*** Block opens ***

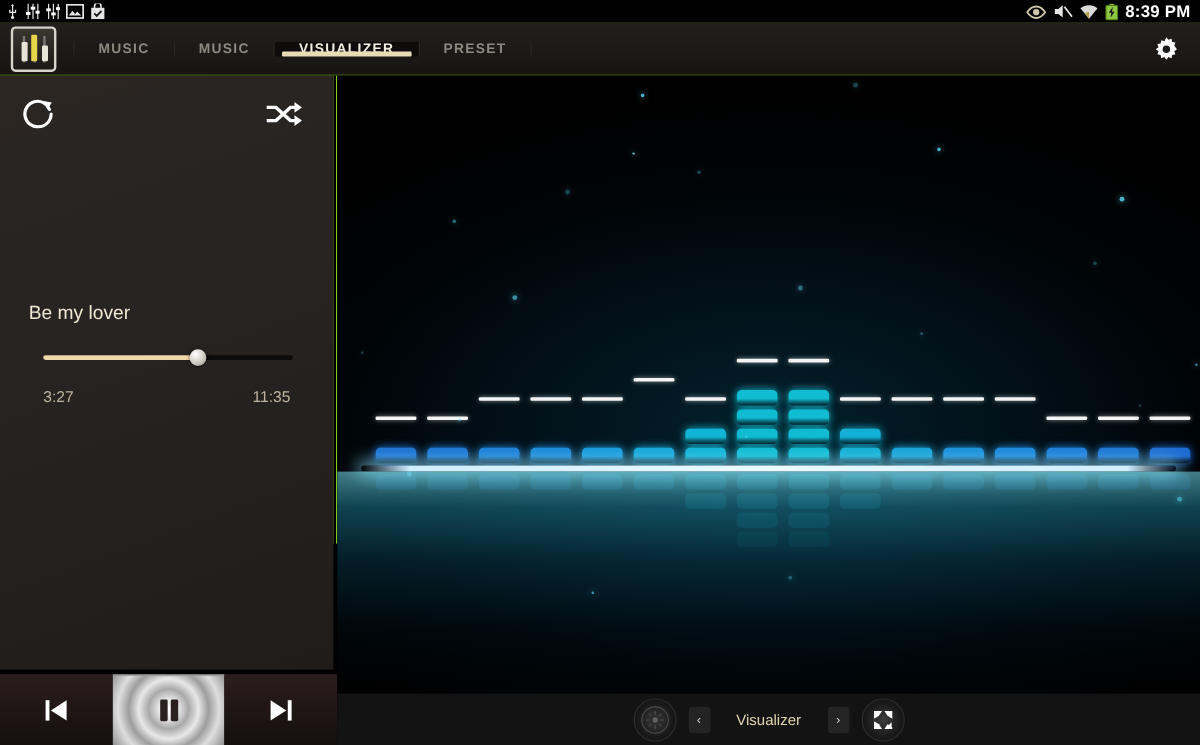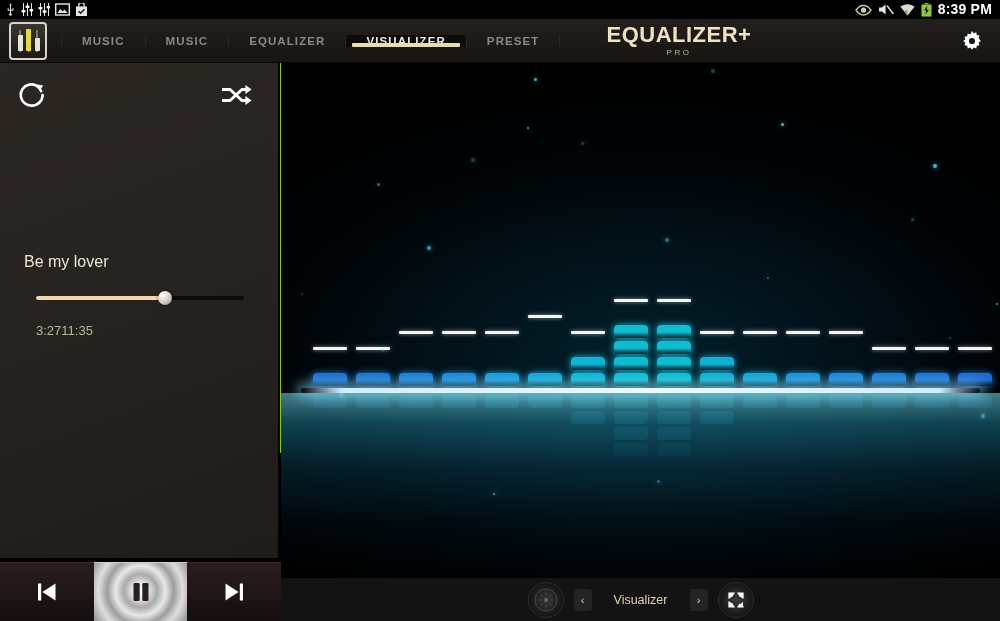--- a/index.html
+++ b/index.html
@@ -58,21 +58,21 @@
 
   .seek { position:relative; height:14px; margin:0 10px 0 12px; }
   .seek-track { position:absolute; left:0; right:0; top:5px; height:4px;
                 background:#0b0b0b; border-radius:2px; }
   .seek-fill { position:absolute; left:0; top:5px; height:4px; width:62%;
                background:#f0d8a8; border-radius:2px; }
   .seek-thumb { position:absolute; left:62%; top:0; width:14px; height:14px;
                 margin-left:-7px; border-radius:50%;
                 background:radial-gradient(circle at 35% 30%,#fff 0%,#cfcac2 55%,#8e8a84 100%);
                 box-shadow:0 0 3px rgba(0,0,0,.7); }
-  .times { display:flex; justify-content:flex-start; margin:18px 12px 0 12px;
+  .times { display:flex; justify-content:space-between; margin:18px 12px 0 12px;
            color:#bdb49f; font-size:13px; }
 
   
   .transport { position:absolute; left:0; top:562px; width:281px; height:59px;
                display:flex; }
   .tbtn { flex:1 1 0; display:flex; align-items:center; justify-content:center;
           background:linear-gradient(#2a1d1d,#150f0f); border:none; cursor:pointer;
           border-top:1px solid #3a2a2a; }
   .tbtn.play { flex:0 0 93px;
                background:radial-gradient(circle at 50% 48%,
@@ -186,35 +186,28 @@
       <div class="fader" style="left:23.5px;height:13px;background:#e8e4d8"></div>
     </div>
 
     <div class="tabs">
       <div class="tab">
           <span>MUSIC</span>
         </div>
       <div class="tab">
           <span>MUSIC</span>
         </div>
-      <div class="tab">
-          <span>EQUALIZER</span>
-        </div>
       <div class="tab active">
           <span>VISUALIZER</span>
         </div>
       <div class="tab">
           <span>PRESET</span>
         </div>
     </div>
 
-    <div class="brand">
-      <span class="brand-main">EQUALIZER+</span>
-      <span class="brand-sub">PRO</span>
-    </div>
 
     <button class="gear icon-btn">
       <svg width="20" height="20" viewBox="0 0 20 20">
         <path fill="#ffffff" d="M10 0l1.7 2.2 2.6-.9.5 2.7 2.7.5-.9 2.6L18.8 10l-2.2 1.7.9 2.6-2.7.5-.5 2.7-2.6-.9L10 18.8l-1.7-2.2-2.6.9-.5-2.7-2.7-.5.9-2.6L1.2 10l2.2-1.7-.9-2.6 2.7-.5.5-2.7 2.6.9z"></path>
         <circle cx="10" cy="10" r="3.1" fill="#1a1a1a"></circle>
       </svg>
     </button>
   </div>
 
   <div class="player">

*** Block closes ***

PROBLEM DESCRIPTION — Please give an exact copy of the entries above, from the line with "right:0; top:5px; height:4px;" down to the line with "background:radial-gradient(circle at 35%", inclusive, and nothing else.

WORKED SOLUTION —
   .seek-track { position:absolute; left:0; right:0; top:5px; height:4px;
                 background:#0b0b0b; border-radius:2px; }
   .seek-fill { position:absolute; left:0; top:5px; height:4px; width:62%;
                background:#f0d8a8; border-radius:2px; }
   .seek-thumb { position:absolute; left:62%; top:0; width:14px; height:14px;
                 margin-left:-7px; border-radius:50%;
                 background:radial-gradient(circle at 35% 30%,#fff 0%,#cfcac2 55%,#8e8a84 100%);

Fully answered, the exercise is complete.